The voting system is flawed, they should let you vote on several factors. Usability, robustness, fun, useful etc. then put those in as searchable attributes.
Often I will see a app on the top 25 that have 2-3 star rating, WTF.
I do however have faith Apple will make it better. I sure hope so.
Mike Woodhouse
on 08 Feb 10Perhaps cynically I was under the impression that Apple’s insistence on controlling the “experience” was not just about ensuring the purity of UI but also about protecting their various revenue streams, q.v the Google Voice unpleasantness.
Charlie Melbye
on 08 Feb 10@rick The monacle/augmented reality feature probably used private APIs. If they tried something like that right now, the App Store reviewer would instantly know that they used private APIs with an automated scanner that they use on submitted apps. Regarding malware, Apple is very strict with the paperwork when one registers as a developer. The moment that malware is found, Apple would remotely disable the app on every device that it’s installed on, remove the app from sale, and terminate the developer’s membership with the program.
Nathaniel
on 08 Feb 10What you have to realize is that Apple is not keeping a gate to increase quality. They’re keeping a gate to increase their control, and by extension their revenue. The review process isn’t about looking at the quality of the app, but if it disobeys their draconian terms that keep out things like opera mobile, firefox mobile, flash, google voice, skype, etc.
Larry Caine
on 08 Feb 10“Applications will be more stable: No they won’t. ” But it would be far more unstable apps.
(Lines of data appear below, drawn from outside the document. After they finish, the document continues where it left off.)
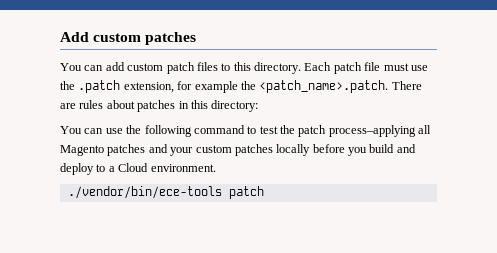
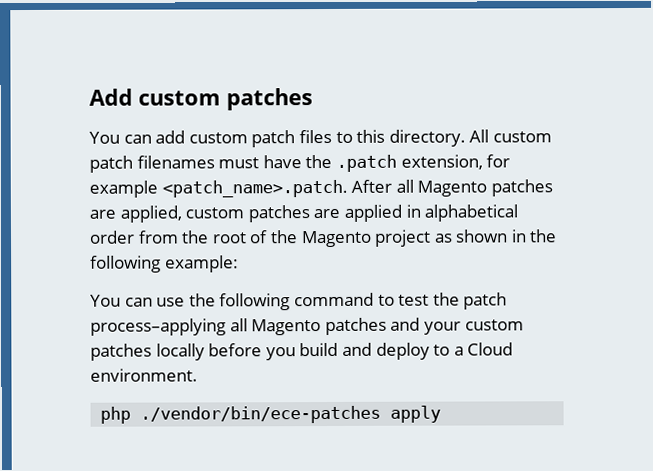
- Each patch file must use the .patch extension, for example the <patch_name>.patch. There are rules about patches in this directory:
+ All custom patch filenames must have the .patch extension, for example <patch_name>.patch. After all Magento patches are applied, custom patches are applied in alphabetical order from the root of the Magento project as shown in the following example:
- ./vendor/bin/ece-tools patch
+ php ./vendor/bin/ece-patches apply

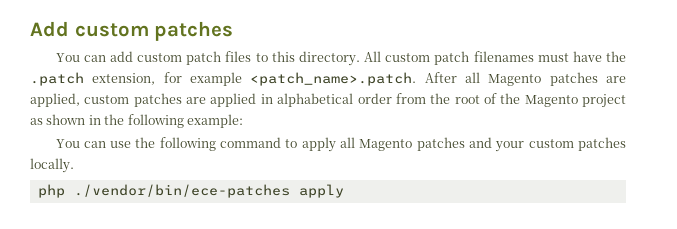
- You can use the following command to test the patch process–applying all Magento patches and your custom patches locally before you build and deploy to a Cloud environment.
+ You can use the following command to apply all Magento patches and your custom patches locally.

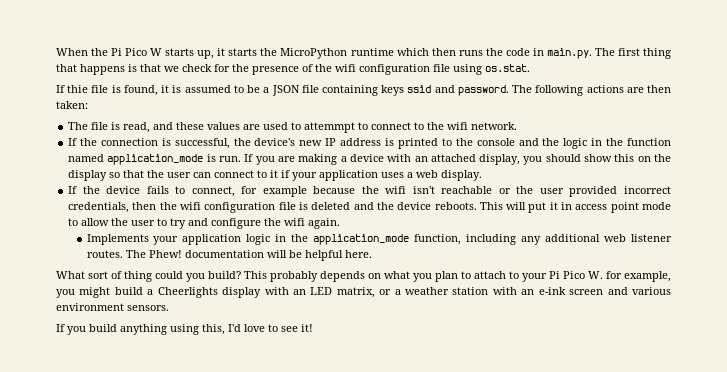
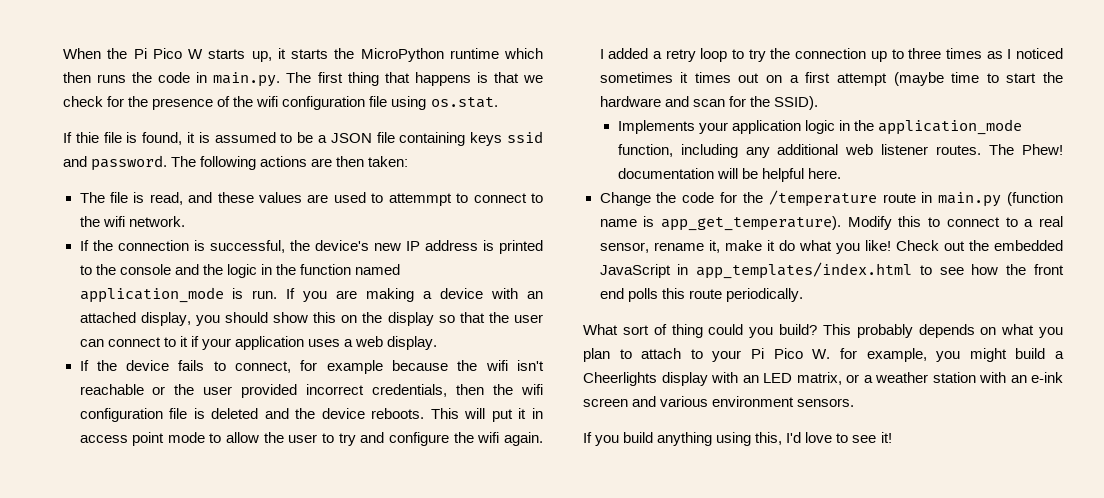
+ I added a retry loop to try the connection up to three times as I noticed sometimes it times out on a first attempt (maybe time to start the hardware and scan for the SSID).
+ Change the code for the /temperature route in main.py (function name is app_get_temperature). Modify this to connect to a real sensor, rename it, make it do what you like! Check out the embedded JavaScript in app_templates/index.html to see how the front end polls this route periodically.

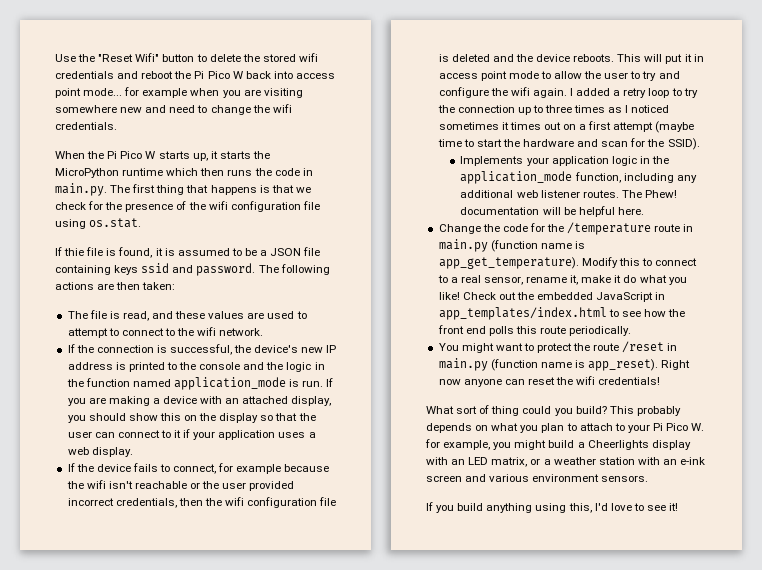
+ Use the "Reset Wifi" button to delete the stored wifi credentials and reboot the Pi Pico W back into access point mode... for example when you are visiting somewhere new and need to change the wifi credentials.
- The file is read, and these values are used to attemmpt to connect to the wifi network.
+ The file is read, and these values are used to attempt to connect to the wifi network.
+ You might want to protect the route /reset in main.py (function name is app_reset). Right now anyone can reset the wifi credentials!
“The App Store will be free of malware: That’s certainly no given. ” But would be more malwares than now.
“Only good stuff in the App Store: [...] I can guarantee you that the bulk of that is less than average” But the quality of apps would be worse yet.
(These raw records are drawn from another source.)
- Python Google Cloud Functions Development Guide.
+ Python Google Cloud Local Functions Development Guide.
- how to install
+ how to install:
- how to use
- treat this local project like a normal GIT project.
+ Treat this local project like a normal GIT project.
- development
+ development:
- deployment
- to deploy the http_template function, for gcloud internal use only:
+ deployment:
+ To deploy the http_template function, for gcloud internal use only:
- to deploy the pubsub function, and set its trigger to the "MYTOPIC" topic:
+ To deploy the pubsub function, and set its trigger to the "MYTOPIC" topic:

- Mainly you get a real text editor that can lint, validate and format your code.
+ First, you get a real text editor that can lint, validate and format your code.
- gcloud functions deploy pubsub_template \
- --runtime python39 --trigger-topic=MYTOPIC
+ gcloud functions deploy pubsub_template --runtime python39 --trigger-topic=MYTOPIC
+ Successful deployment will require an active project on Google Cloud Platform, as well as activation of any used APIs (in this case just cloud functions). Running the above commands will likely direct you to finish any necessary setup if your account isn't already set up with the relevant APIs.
App Store is not perfect, but I don’t think the quality of apps would be the same.
Paul Carney
on 08 Feb 10I completely agree that the process of releasing updates is the biggest reason why I (and a lot of other developers) stay away from the App Store. As the browsers get more power, they will be the place where apps run, not on native-running applications tied to the platform. That idea died a long time ago and is on life support again.
Dan Gebhardt
on 08 Feb 10It does feel a bit like the TSA’s screening process, doesn’t it?
George
on 08 Feb 10Hey, at least it’s better than the WordPress plugin process, where basically the only thing keeping you safe is the wisdom of crowds.
Stefan Seiz
on 08 Feb 10And that is precisely the reason I can’t like the iPad. I’d love to like it, but as it is Appstore only and the Appstore will surely not change until march, I’ll pass on this and instead invest in an SSD and a MacBook Pro to stick it into and load it with “free” software. What a shame and shortsighted move from Apple. They sure make a truckload of cash with the fuckingappstore now. And that is the saddest thing. The consumer votes pro this mess. Here’s to the crazy ones, the misfits… Think different. Yes, indeed.
DHH
on 08 Feb 10Larry, I’m saying the trade-off isn’t worth it. Imagine the web if you had to ask someone for permission before you published a new website? Imagine OS X if you couldn’t release without asking permission. Both would be very unappealing places to developers.
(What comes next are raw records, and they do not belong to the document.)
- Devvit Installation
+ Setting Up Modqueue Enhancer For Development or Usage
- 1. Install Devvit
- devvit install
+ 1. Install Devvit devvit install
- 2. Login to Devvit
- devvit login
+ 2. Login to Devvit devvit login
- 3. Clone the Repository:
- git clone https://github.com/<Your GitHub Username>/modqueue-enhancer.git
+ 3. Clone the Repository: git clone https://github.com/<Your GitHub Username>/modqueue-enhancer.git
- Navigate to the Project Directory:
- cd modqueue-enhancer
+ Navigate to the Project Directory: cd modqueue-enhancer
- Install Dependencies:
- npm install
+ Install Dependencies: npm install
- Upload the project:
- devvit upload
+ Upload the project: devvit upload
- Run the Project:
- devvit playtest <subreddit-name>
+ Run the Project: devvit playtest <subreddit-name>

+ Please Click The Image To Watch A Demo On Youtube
I develop for the web in large parts it requires permission from no one. And I think the victory of the web shows that this turns out to work just fine.
Michael Moncur
on 09 Feb 10Unfortunately, the app store as a single software source makes gatekeeping essential.
If you open the gate for free apps, thousands of malware apps appear. Apple would never keep up with them.
If you open the gate for paid apps, thousands of scam apps appear (they look like great apps, you pay, and then you realize some or all of the features are missing.)
The difference with a truly open platform like the web or android is that the gatekeeping happens another way – You have to find the apps, and google and other sites decide what’s worth linking to and what isn’t. There’s no central place that feeds you an instant list of new apps.
The influx of ungated apps can also make Apple and their app store look bad. Finding good apps would be even harder.
So as long as the app store is the sole distribution channel for apps, they need gatekeeping.
Robert Mugande
on 09 Feb 10I for one hope Apple promotes the App Store idea for all their platforms, including OS X. It has proven to be a far superior method of finding and installing software, totally unique in the industry and head and shoulders above everything else out there.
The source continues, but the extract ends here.